Familléduc (F. É.), avec l’aide de Madame Françoise Armand (F. A.), titulaire d’un doctorat en didactique (méthodes d’enseignement) des langues maternelle et seconde et professeure à l’Université de Montréal, proposent des pistes de réponse à quelques interrogations courantes liées à l’acquisition, à l’utilisation et à la maîtrise précoce de différentes langues.
ÉLODIL (Éveil au Langage et Ouverture à la Diversité Linguistique)
est un programme qui consiste, entre autres, en un éveil aux langues et dont les activités
sont conçues en concordance avec le programme d’éducation du préscolaire québécois.
Ainsi, différents thèmes y sont abordés :
- « Éveil aux langues » (Permet aux enfants de se familiariser avec la diversité linguistique et d’explorer de façon active des langues
différentes.) - « Métaphonologie plurilingue » (Utilise la diversité linguistique pour favoriser chez les enfants le développement de leur capacité à pouvoir
« jouer » avec les sons : métaphonologie). - « Développement du langage oral » (à travers un module de sept rencontres, « Les toutous »).
http://www.elodil.com/prescolaire.html
Que diriez-vous d’une petite discussion entre amis sur le multilinguisme ?
Francine (27 ans), mère de Maxime (3 ans) : « Mon mari est anglophone et moi francophone. N’y a-t-il pas un risque que mon fils mélange les langues en grandissant ? »
F. É. : « C’est peu probable ! C’est au moment de l’acquisition de la parole que l’apprentissage de diffé-rentes langues est le plus favorable.

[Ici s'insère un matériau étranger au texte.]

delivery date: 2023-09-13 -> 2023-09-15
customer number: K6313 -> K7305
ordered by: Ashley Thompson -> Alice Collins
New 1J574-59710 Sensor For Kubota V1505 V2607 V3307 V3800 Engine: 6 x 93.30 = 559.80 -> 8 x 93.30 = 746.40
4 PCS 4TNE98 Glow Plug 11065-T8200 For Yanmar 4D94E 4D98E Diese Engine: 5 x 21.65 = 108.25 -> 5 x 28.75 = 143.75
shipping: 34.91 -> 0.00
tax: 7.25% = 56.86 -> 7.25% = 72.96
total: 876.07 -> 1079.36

Il est préférable de laisser Maxime utiliser indistinctement les deux langues, jusqu’à ce qu’il choisisse celle qui, pour lui, sera dominante. Cependant, il est important que votre enfant comprenne qu’il ne s’agit pas d’un choix entre « Papa » et « Maman ». Maxime s’exprimera simplement dans la langue dans laquelle il est le plus à l’aise, et il est important de l’encourager dans ce sens. »
Caroline (30 ans), mère de Noémie (4 ans) : « L’école de Noémie dispense un enseignement en français et en anglais. Cela ne risque-t-il pas de retarder son développement général ? »
F. É. : « Il est possible que Noémie rencontre un petit retard de langage. Mais autour de l’âge de 5 ou 6 ans, en général, tout revient à la normale. Il s’agit simplement du temps nécessaire pour que ces apprentissages s’ajustent. Ses acquisitions seront, au contraire, consolidées, et plus tard, l’initiation à d’autres langues sera facilitée. »
Bianca, enseignante de maternelle au Québec : « Doit-on encourager les élèves allophones (qui ne parlent ni le français, ni l’anglais) à utiliser leur langue maternelle en classe ? »
F. A. : « Le rôle de l’enseignant est avant tout celui d’un « funambule ». C’est-à-dire qu’il doit trouver un équilibre entre sa mission de francisation ou d’anglicisation et la dimension symbolique qui consiste à faire que la langue maternelle de l’enfant soit une richesse. L’école doit être un lieu privilégié où les liens entre les différentes langues se font et se complètent. Ainsi, si l’enfant utilise sa langue d’origine en classe, l’enseignant(e) doit ame-ner le tout-petit à traduire le plus possible ses attentes ou ses demandes dans la langue privilégiée à l’école. »
Hou-Chi (32 ans), père de Jia (6 ans) : « Notre langue maternelle est le cantonais et nous sommes depuis peu résidents au Québec. Doit-on privilégier, comme on nous l’a conseillé, l’utilisation du français (langue parlée à l’école de Jia) ou celle du chinois ?
F. É. et F. A. : Il est encore malheureusement trop souvent conseillé aux parents d’enfants allophones de privilégier la langue du pays d’accueil à la maison. Cependant, il est préférable, afin que les différentes transmissions (culturelles, émotionnelles ou autres) soient efficaces, que les parents s’expriment dans la langue de l’affection spontanée (langage du pays d’origine). Cela permet à l’enfant de développer un bi ou un plurilinguisme additif (harmonieux), opposé au plurilinguisme soustractif, où l’identité d’origine n’est pas reconnue. Le multilinguisme est avant tout une richesse culturelle et les enfants migrants doivent pouvoir s’imprégner de la culture du pays d’accueil par le biais de la langue, sans pour autant perdre leurs liens avec leur culture d’origine.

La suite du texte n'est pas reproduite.